I was basing my array_slice on how I did it in Javascript so it looked like this:

$x = ceil((count($artistAlbums))/20);
$firstAlbum = 0;
for ($i=0; $i<$x; ++$i) {
$lastAlbum = $firstAlbum + 19;
$artistAlbumsChunk = array_slice($artistAlbums, $firstAlbum,     $lastAlbum);
$albumsArrays [] = $artistAlbumsChunk;
$firstAlbum += 19;
};

I was interpreting the offset parameter as “first” (accurate enough) and the length parameter (because I wasn’t paying attention when I read the documentation) as “last” like it is in Javascript.

It’s Miller Time

Or something.

After much hard work and learning, I have the albums portion of the rockinPHP app working. Behold:

alice.png

and

jjcm.png

Lots more work still to do. Including getting that data into a database — the table is just a visual feedback tool for my development and debugging.

Awesome. Rock ON.

Deeper. And stuff.

Just installed Composer.

Used that to install the latest version of PHPMailer.

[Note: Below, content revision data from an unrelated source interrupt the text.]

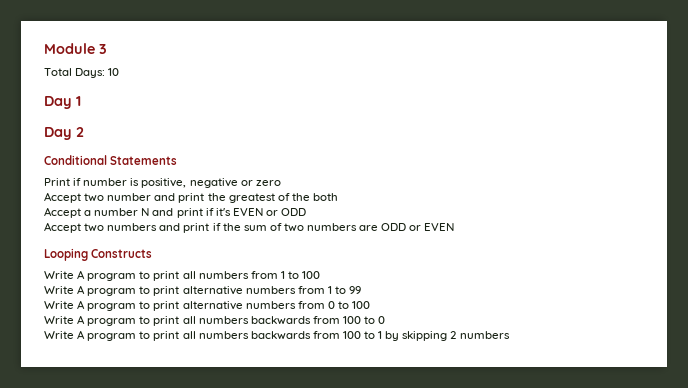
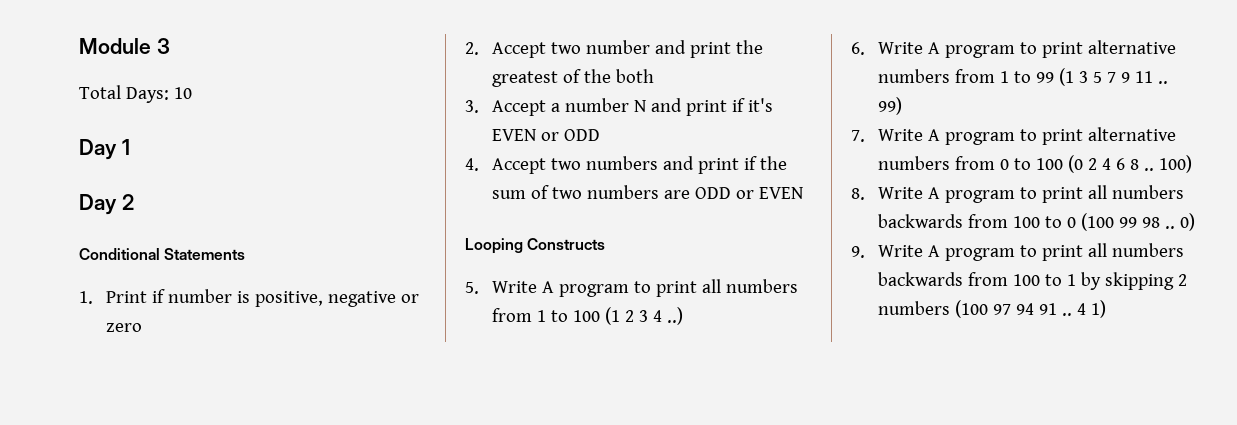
- Print if number is positive, negative or zero
+ 1. Print if number is positive, negative or zero
- Accept two number and print the greatest of the both
+ 2. Accept two number and print the greatest of the both
- Accept a number N and print if it's EVEN or ODD
+ 3. Accept a number N and print if it's EVEN or ODD
- Accept two numbers and print if the sum of two numbers are ODD or EVEN
+ 4. Accept two numbers and print if the sum of two numbers are ODD or EVEN
- Write A program to print all numbers from 1 to 100
- Write A program to print alternative numbers from 1 to 99
- Write A program to print alternative numbers from 0 to 100
- Write A program to print all numbers backwards from 100 to 0
- Write A program to print all numbers backwards from 100 to 1 by skipping 2 numbers
+ 5. Write A program to print all numbers from 1 to 100 (1 2 3 4 ..)
+ 6. Write A program to print alternative numbers from 1 to 99 (1 3 5 7 9 11 .. 99)
+ 7. Write A program to print alternative numbers from 0 to 100 (0 2 4 6 8 .. 100)
+ 8. Write A program to print all numbers backwards from 100 to 0 (100 99 98 .. 0)
+ 9. Write A program to print all numbers backwards from 100 to 1 by skipping 2 numbers (100 97 94 91 .. 4 1)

Watching The Fugitive for the billionth time and was inspired to search for PHP jobs in Chicago. God, I’d love to live in Chicago. Almost as much as I love The Fugitive.

My Site Is Secure

Just bought my first TLS/SSL certificate. Feel cool. Like I’ve gone through a rite of passage. Like I’m not an amateur. Also continuing to make php forms and such more secure in the app itself.

Pretty pleased with myself.

Learning TONS. Such as: I need to change references to all my javascript (bootstrap, etc.) so my site can get back to it’s normal, pretty self.